» The problem
Report each line of the records below that holds the word "application".

___ Data for processing

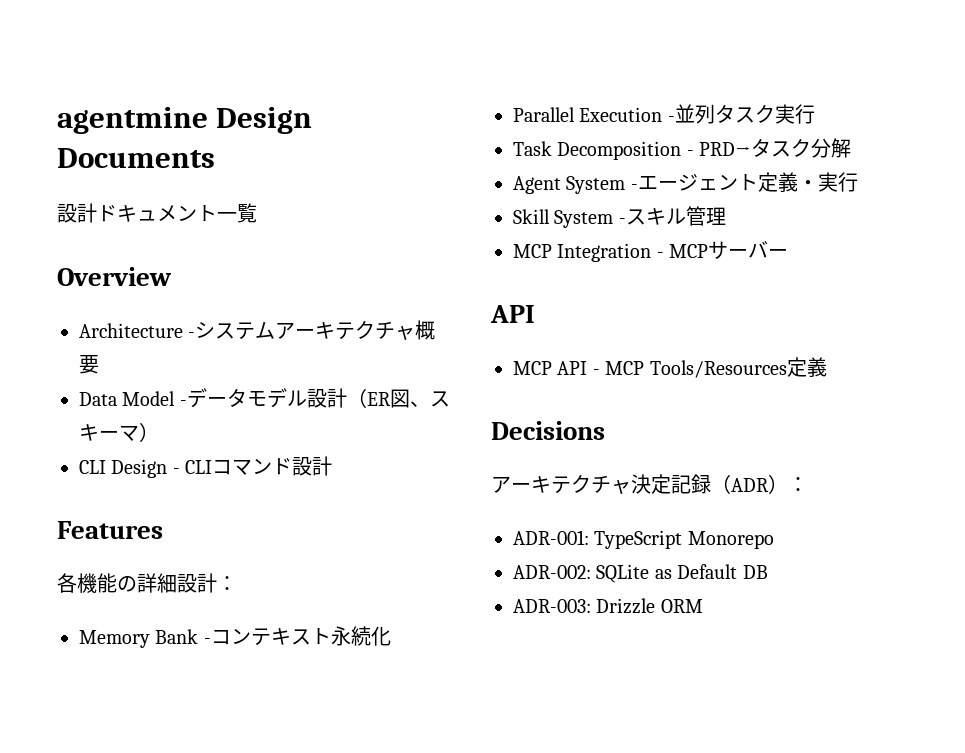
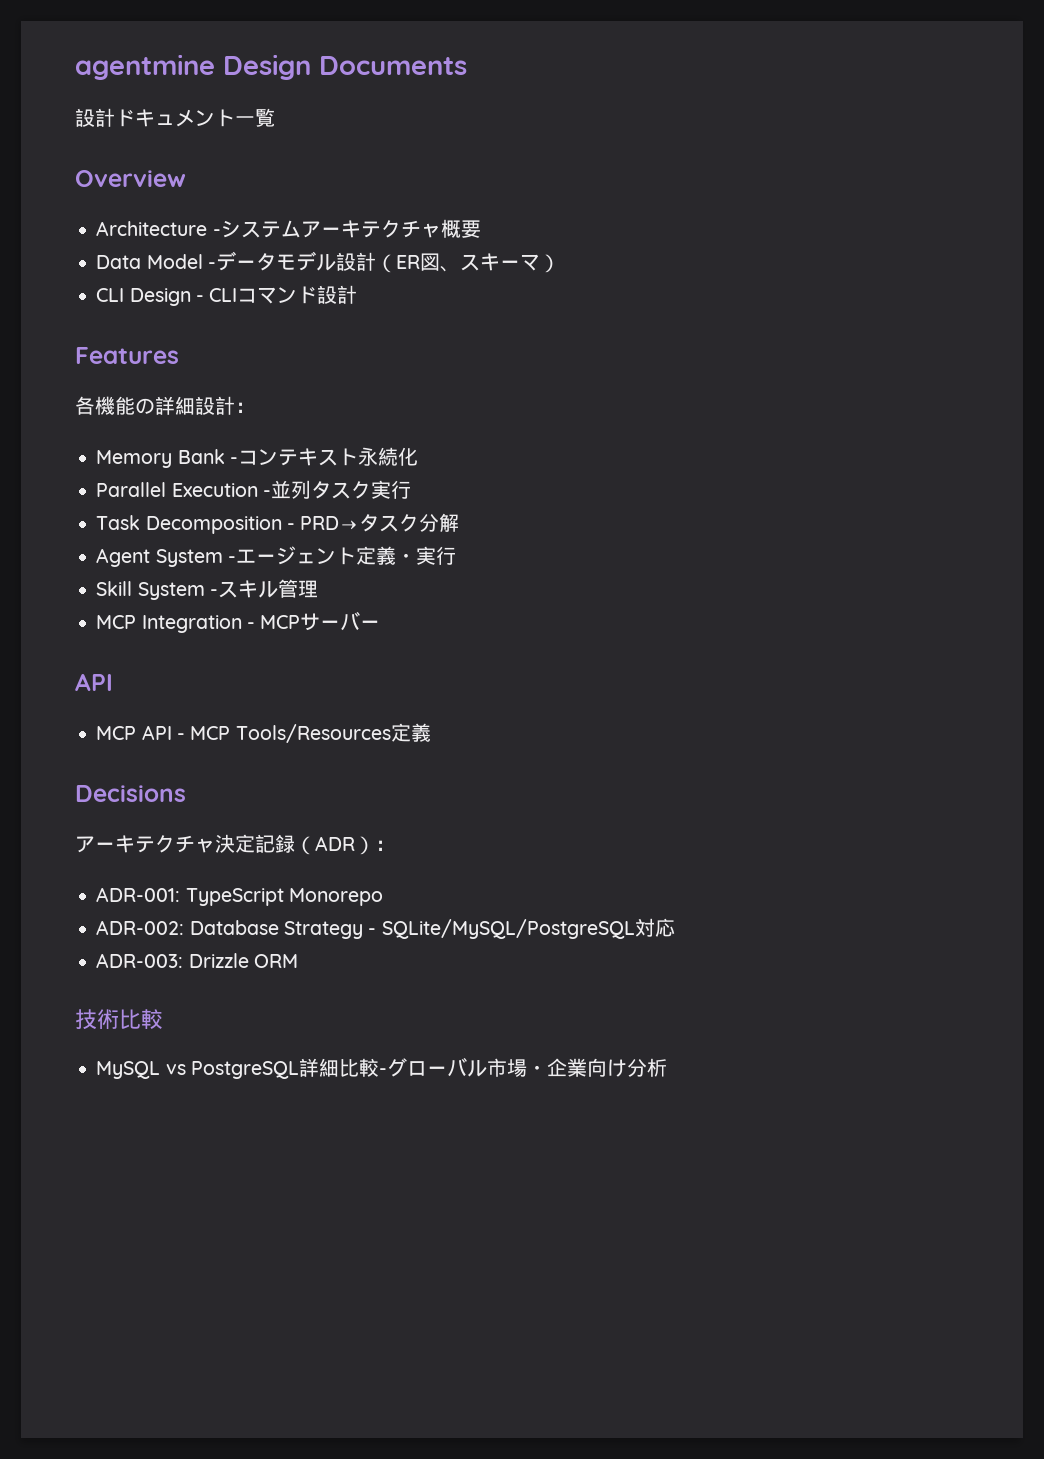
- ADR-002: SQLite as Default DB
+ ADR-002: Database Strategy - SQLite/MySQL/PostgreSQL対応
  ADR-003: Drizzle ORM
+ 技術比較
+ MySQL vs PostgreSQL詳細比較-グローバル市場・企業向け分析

______
___ Data for processing

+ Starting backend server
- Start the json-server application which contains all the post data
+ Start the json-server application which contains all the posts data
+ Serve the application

______

» Written response
- Start the json-server application which contains all the post data
+ Start the json-server application which contains all the posts data
+ Serve the application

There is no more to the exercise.